The solar systems will be available at ~US58, which is payable in 100 weekly instalments. This is
affordable for most Rwandan families. Currently, the more than 20 companies engaged in off-grid
energy business have been importing the products into the country. It is also envisaged that the factory
will produce products for the export market.7
UGANDA
French retailer Carrefour will open its first store in Kampala, Uganda this year. It has already
successfully launched in Kenya in 2016. The Carrefour franchise holder from the UAE, Majid al Futtaim
(MAF), managed to grow rapidly in Kenya, in spite of the fact that just 30% of retail transactions take
place in the formal market. MAF adopted a long-term expansion plan for East Africa, and sees Uganda
as one of the fastest growing economies in Africa. They will open a second store in Kampala early in
2020.8
Uganda reached out to Thailand’s Federation of Industries, which will collaborate with Uganda’s
National Agricultural Advisory Services (Naads) to promote agricultural mechanisation in the country.
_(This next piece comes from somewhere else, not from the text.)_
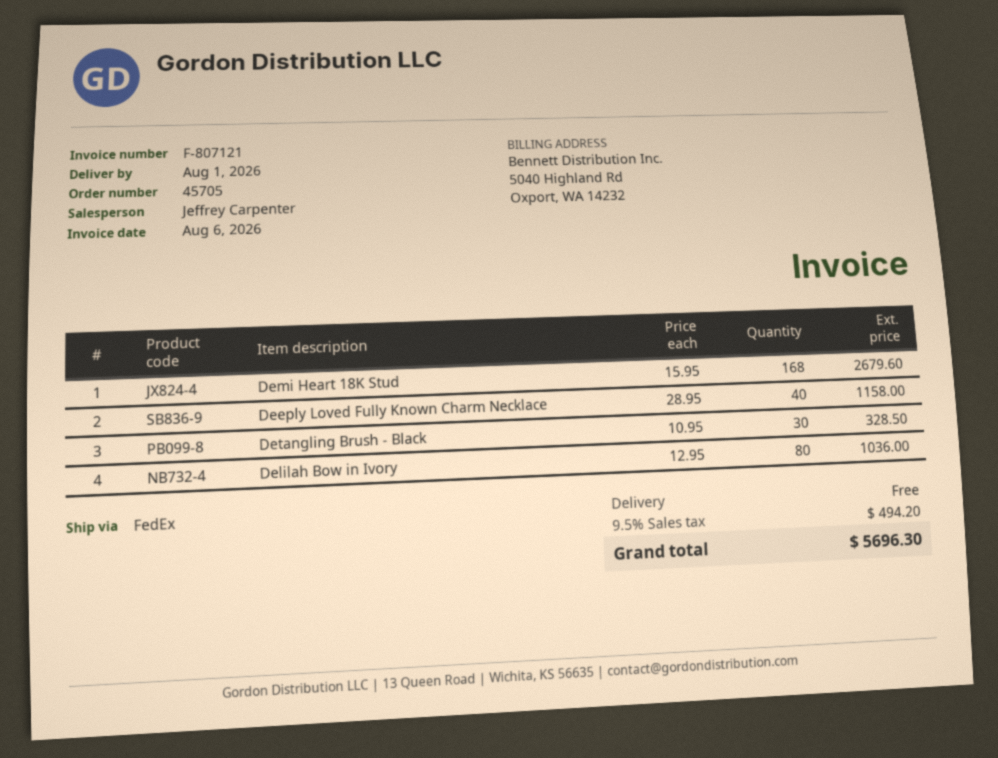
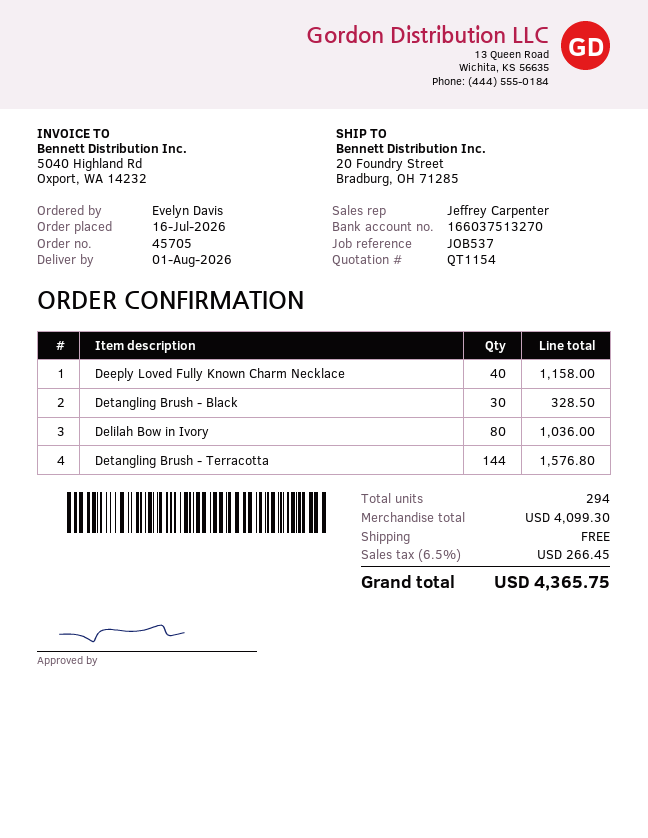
Demi Heart 18K Stud: 168 for 2679.60 -> none
Detangling Brush - Terracotta: none -> 144 for 1576.80
tax: 9.5% = 494.20 -> 6.5% = 266.45
total: 5696.30 -> 4365.75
The project intends to increase productivity in the sector. As is the case in many African countries,
agriculture in Uganda faces numerous challenges, such as the lack of modern and affordable
agricultural machinery, which severely limits productivity in the sector. Thailand has significant
experience in mechanising the rice, sugarcane and cassava sub-sectors. They are quite keen to take
up opportunities in Uganda, as the country presents a large market for agricultural machinery.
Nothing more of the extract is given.